--- Source data ---

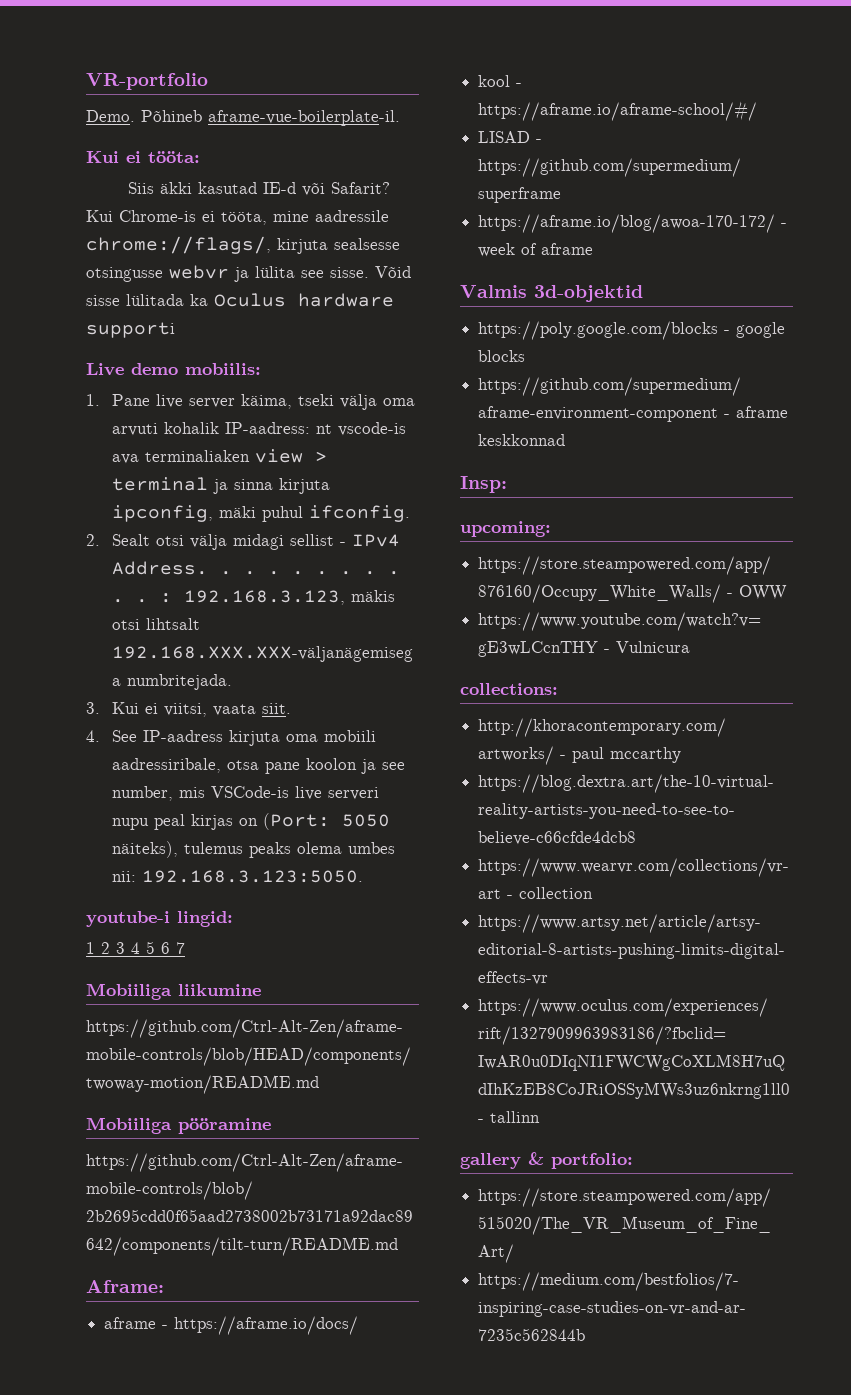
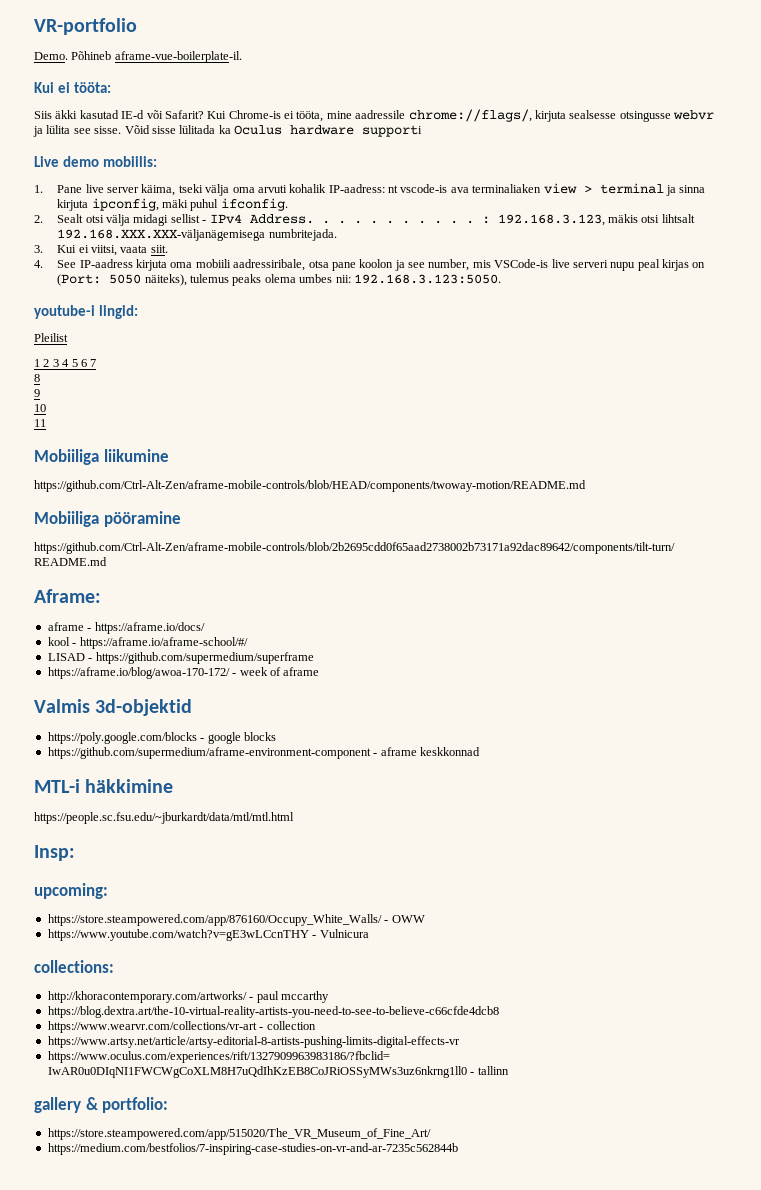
+ Pleilist
+ 8
+ 9
+ 10
+ 11
+ MTL-i häkkimine
+ https://people.sc.fsu.edu/~jburkardt/data/mtl/mtl.html

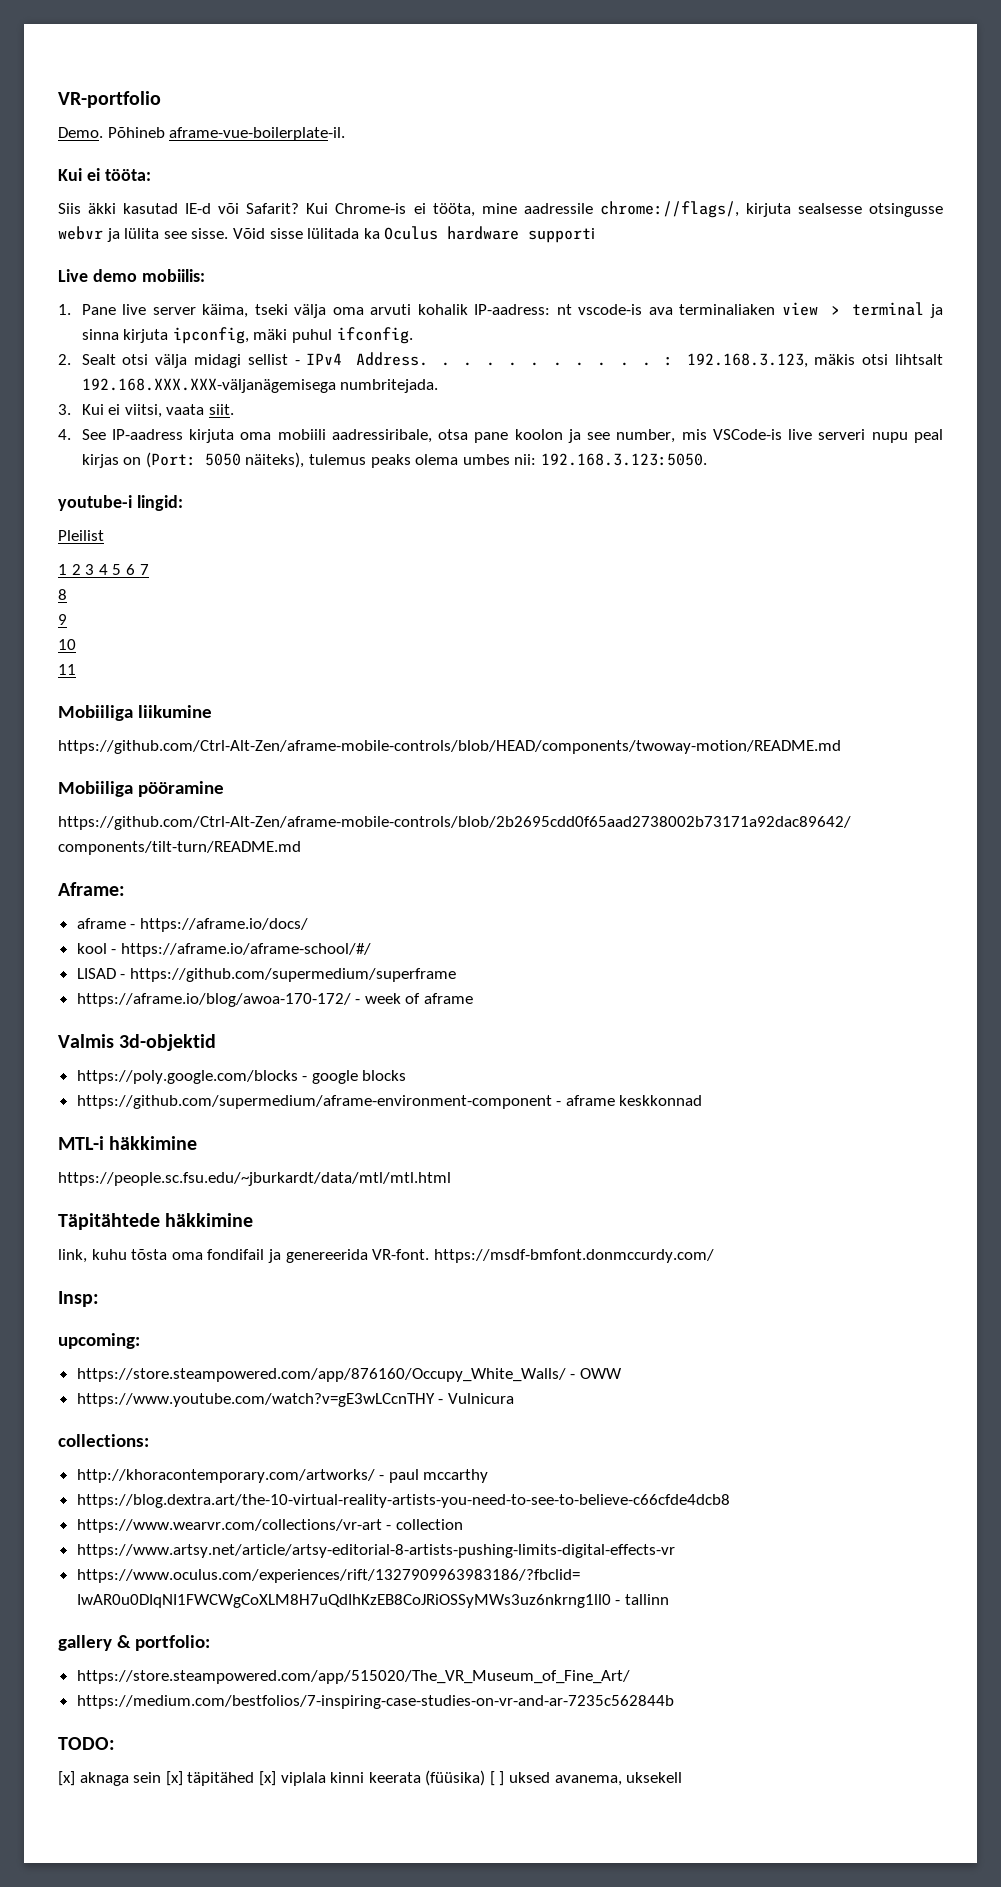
+ Täpitähtede häkkimine
+ link, kuhu tõsta oma fondifail ja genereerida VR-font. https://msdf-bmfont.donmccurdy.com/
+ TODO:
+ [x] aknaga sein [x] täpitähed [x] viplala kinni keerata (füüsika) [ ] uksed avanema, uksekell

---

[Assigned task] Output the records verbatim without pictures.

[Response to the task]
+ Pleilist
+ 8
+ 9
+ 10
+ 11
+ MTL-i häkkimine
+ https://people.sc.fsu.edu/~jburkardt/data/mtl/mtl.html

+ Täpitähtede häkkimine
+ link, kuhu tõsta oma fondifail ja genereerida VR-font. https://msdf-bmfont.donmccurdy.com/
+ TODO:
+ [x] aknaga sein [x] täpitähed [x] viplala kinni keerata (füüsika) [ ] uksed avanema, uksekell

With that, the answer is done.